×

Rule-Based Matching with spacy

In this article, we are going to learn about Rule-Based Matching features in NLP.

Unlike the regular expression where we get an output for a fixed pattern matching, this helps us to match a word, phrases, or sometimes sentences according to given a predefined pattern.

There are 3 kinds of matching available

  • Token matcher
  • Phrase matcher
  • Entity ruler

We are going to see all 3 methods in the below article.

Token Matcher

As the name suggests it is a token-based matching given as Matcher, operating over tokens. It uses the word-level features of spaCy such as

  • LOWER
  • LENGTH
  • LEMMA
  • SHAPE
  • flags

How does this work? It is an object of the matcher class that is created using nlp.vocab which returns an object of it. Now we will add a pattern to be matched along with a unique id and a callback function. The pattern which we give is in a form of a dictionary where each dictionary represents the token.  

Note: If there is not a callback function None has to be provided.

Example 1:

Let’s say we want to find a combination of three tokens. We can specify the conditions like

  • A token whose lowercase will match e.g. good or Good
  • A token whose is_punct flag is set to True
  • A token whose lowercase will match e.g. hello or Hello

Now we have specified the condition to match a pattern. Let’s see how to write the pattern for the above condition.

Firstly before starting we will import the library

import spacy
from spacy.matcher import Matcher 
from spacy.tokens import Span 

We will be using a smaller model for the spacy of the English language. Loading the smaller model into nlp variable by using load() function.

nlp = spacy.load("en_core_web_sm")

Instantiate an object for the Matcher class with the ‘vocab’ object from the Language created.

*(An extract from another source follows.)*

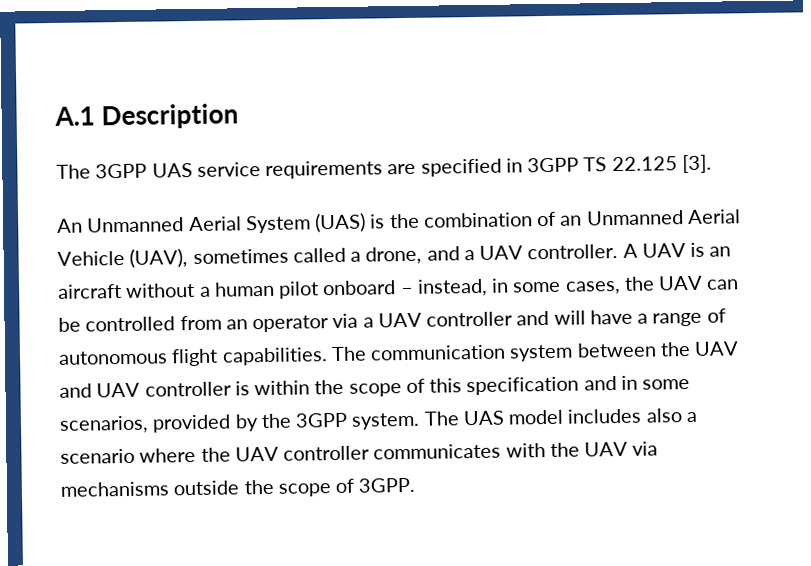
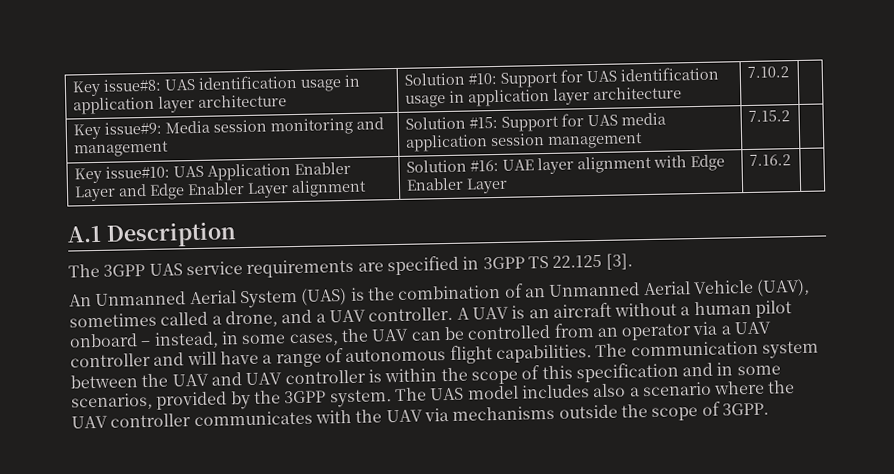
+ Key issue#8: UAS identification usage in application layer architecture | Solution #10: Support for UAS identification usage in application layer architecture | 7.10.2 |
+ Key issue#9: Media session monitoring and management | Solution #15: Support for UAS media application session management | 7.15.2 |
+ Key issue#10: UAS Application Enabler Layer and Edge Enabler Layer alignment | Solution #16: UAE layer alignment with Edge Enabler Layer | 7.16.2 |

matcher = Matcher(nlp.vocab)

Now, we will define a pattern that we have specified the conditions earlier.

pattern = [{"LOWER": "hello"}, {"IS_PUNCT": True}, {"LOWER": "good"}]

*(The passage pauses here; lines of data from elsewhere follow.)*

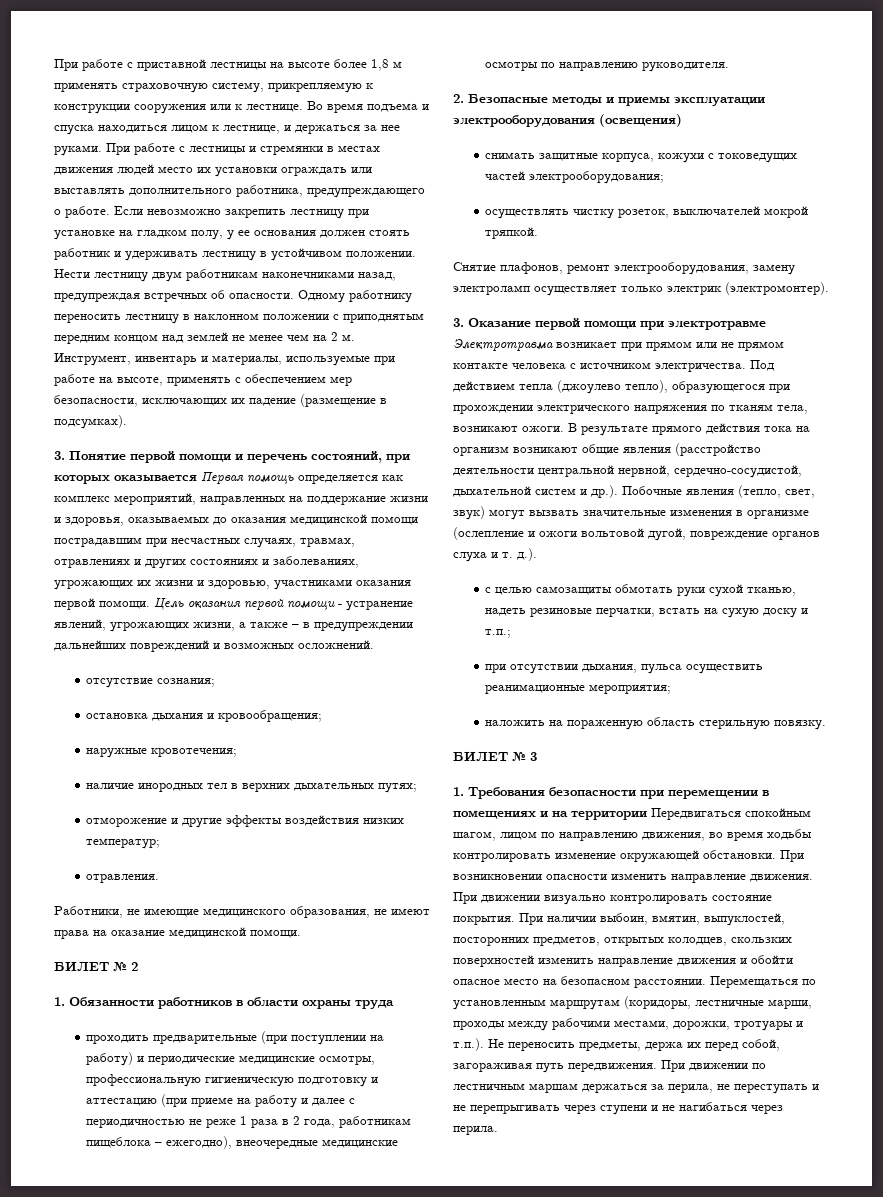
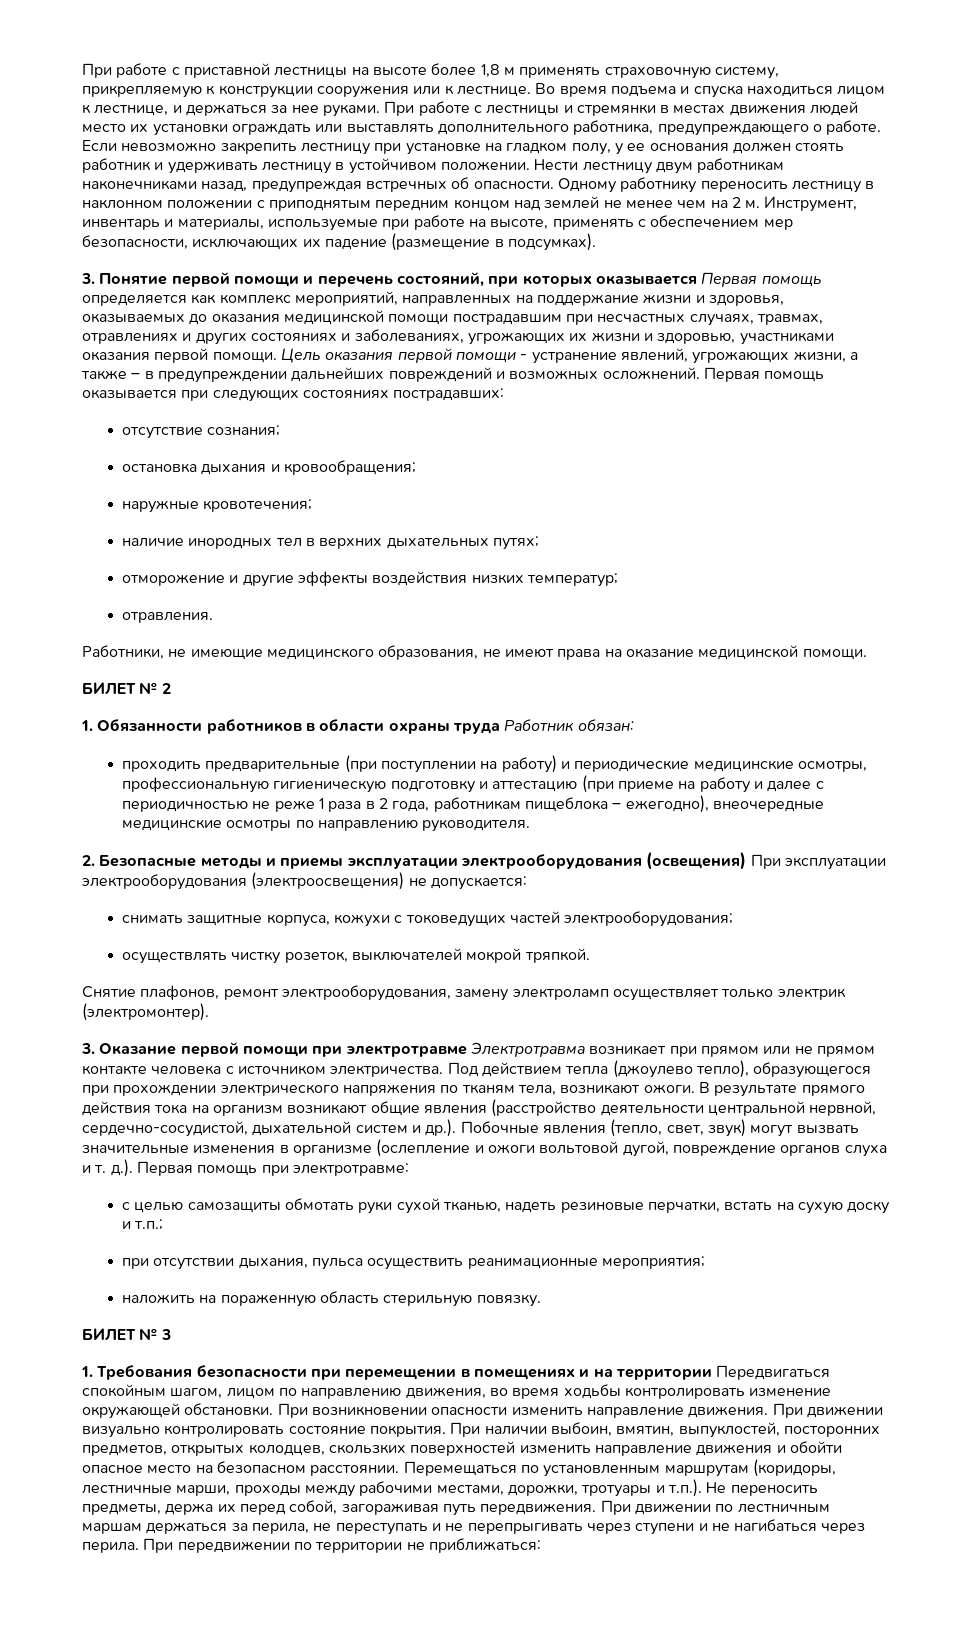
+ Первая помощь оказывается при следующих состояниях пострадавших:
- 1. Обязанности работников в области охраны труда
+ 1. Обязанности работников в области охраны труда Работник обязан:
- 2. Безопасные методы и приемы эксплуатации электрооборудования (освещения)
+ 2. Безопасные методы и приемы эксплуатации электрооборудования (освещения) При эксплуатации электрооборудования (электроосвещения) не допускается:
- В результате прямого действия тока на организм возникают общие явления (расстройство деятельности центральной нервной, сердечно-сосудистой, дыхательной систем и др.). Побочные явления (тепло, свет, звук) могут вызвать значительные изменения в организме (ослепление и ожоги вольтовой дугой, повреждение органов слуха и т. д.).
+ В результате прямого действия тока на организм возникают общие явления (расстройство деятельности центральной нервной, сердечно-сосудистой, дыхательной систем и др.). Побочные явления (тепло, свет, звук) могут вызвать значительные изменения в организме (ослепление и ожоги вольтовой дугой, повреждение органов слуха и т. д.). Первая помощь при электротравме:
+ При передвижении по территории не приближаться:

After this, we add the pattern to the matcher object as below. The matcher must always share the same vocab with the documents it will operate. Now we use matcher.add() function with a matching_id, and a list of patterns.

matcher.add(“Matching”, None, pattern)

Parameters

  • The first parameter in matcher is match_id
  • The second parameter is a callback function
  • The third parameter is a pattern in which you specify the different conditions to match a sentence, phrase, or word.

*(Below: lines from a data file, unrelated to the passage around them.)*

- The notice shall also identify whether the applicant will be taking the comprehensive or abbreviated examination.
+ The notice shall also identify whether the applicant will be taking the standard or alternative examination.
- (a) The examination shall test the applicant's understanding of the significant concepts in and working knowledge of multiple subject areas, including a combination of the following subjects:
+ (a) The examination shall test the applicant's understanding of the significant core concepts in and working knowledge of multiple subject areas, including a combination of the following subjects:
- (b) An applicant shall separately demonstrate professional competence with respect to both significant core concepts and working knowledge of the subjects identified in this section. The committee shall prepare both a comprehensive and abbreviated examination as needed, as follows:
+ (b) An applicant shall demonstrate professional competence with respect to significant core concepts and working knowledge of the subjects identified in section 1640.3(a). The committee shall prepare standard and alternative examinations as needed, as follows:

Taking a string and storing it into the doc variable

doc = nlp("Hello, Good morning How was your day!")
print(doc)

# Output:
Hello, Good morning How was your day!

Now, call the matcher object the document object and it will return a match_id, start and stop indexes of the matched words (tokens).

matches = matcher(doc)

Print the matched results and extract out the results using the below function.

for match_id, start, end in matches:
    string_id = nlp.vocab.strings[match_id]  
    span = doc[start:end]  
    print(match_id, string_id, start, end, span.text)

# Output:
6895354335150655416 Matching 0 3 Hello, Good

Here as we see the first output is match_id, then it is starting and ending values of the string, and at last, we print the text. The return match_id is an integer hash value so that we can convert it back to Unicode format using nlp.vocab.string.

The complete code

import spacy
from spacy.matcher import Matcher 
from spacy.tokens import Span 

nlp = spacy.load("en_core_web_sm")

matcher = Matcher(nlp.vocab)
pattern = [{"LOWER": "hello"}, {"IS_PUNCT": True}, {"LOWER": "good"}]
matcher.add("Matching", None, pattern)
doc = nlp("Hello, Good morning How was your day!")
matches = matcher(doc)

for match_id, start, end in matches:
    string_id = nlp.vocab.strings[match_id]  
    span = doc[start:end]  
    print(match_id, string_id, start, end, span.text)

# Output:
6895354335150655416 Matching 0 3 Hello, Good

Now let’s see another example where there will be 2 sets of conditions for one string only.

Example 2

Let’s say we want to find a combination of three tokens. We can specify the conditions like

  • A token whose lowercase will match e.g., good or Good
  • A token whose is_punct flag is set to True
  • A token whose lowercase will match e.g., hello or Hello

Adding other conditions like

  • A token whose lowercase will match e.g., good or Good
  • A token whose lowercase will match e.g., hello or Hello

We can add multiple conditions into patterns to find the suitable output we want. Here we are combining two different sets of conditions. Now we have specified the condition to match a pattern.

Let’s see how to write these patterns.

patterns1 = [
    [{"LOWER": "hello"}, {"IS_PUNCT": True}, {"LOWER": "world"}],
    [{"LOWER": "hello"}, {"LOWER": "world"}]
]

Matcher will search and find the matches and won’t do anything else. This is most helpful when you want to write your own custom functions and pattern-specific logic.

Some of the examples where we can use this can be finding a phone number from the whole document or finding a name that starts from some adjective like Mr. or Miss, etc.

matcher = Matcher(nlp.vocab)

pattern = [
    [{"LOWER": "hello"}, {"IS_PUNCT": True}, {"LOWER": "good"}],
    [{"LOWER": "hello"}, {"LOWER": "good"}]
]
matcher.add("Matching", None, pattern)

doc = nlp("Hello Good morning How was your day!. Hello, Good Morning")
matches = matcher(doc)
for match_id, start, end in matches:
    string_id = nlp.vocab.strings[match_id]  
    span = doc[start:end]  
    print(match_id, string_id, start, end, span.text)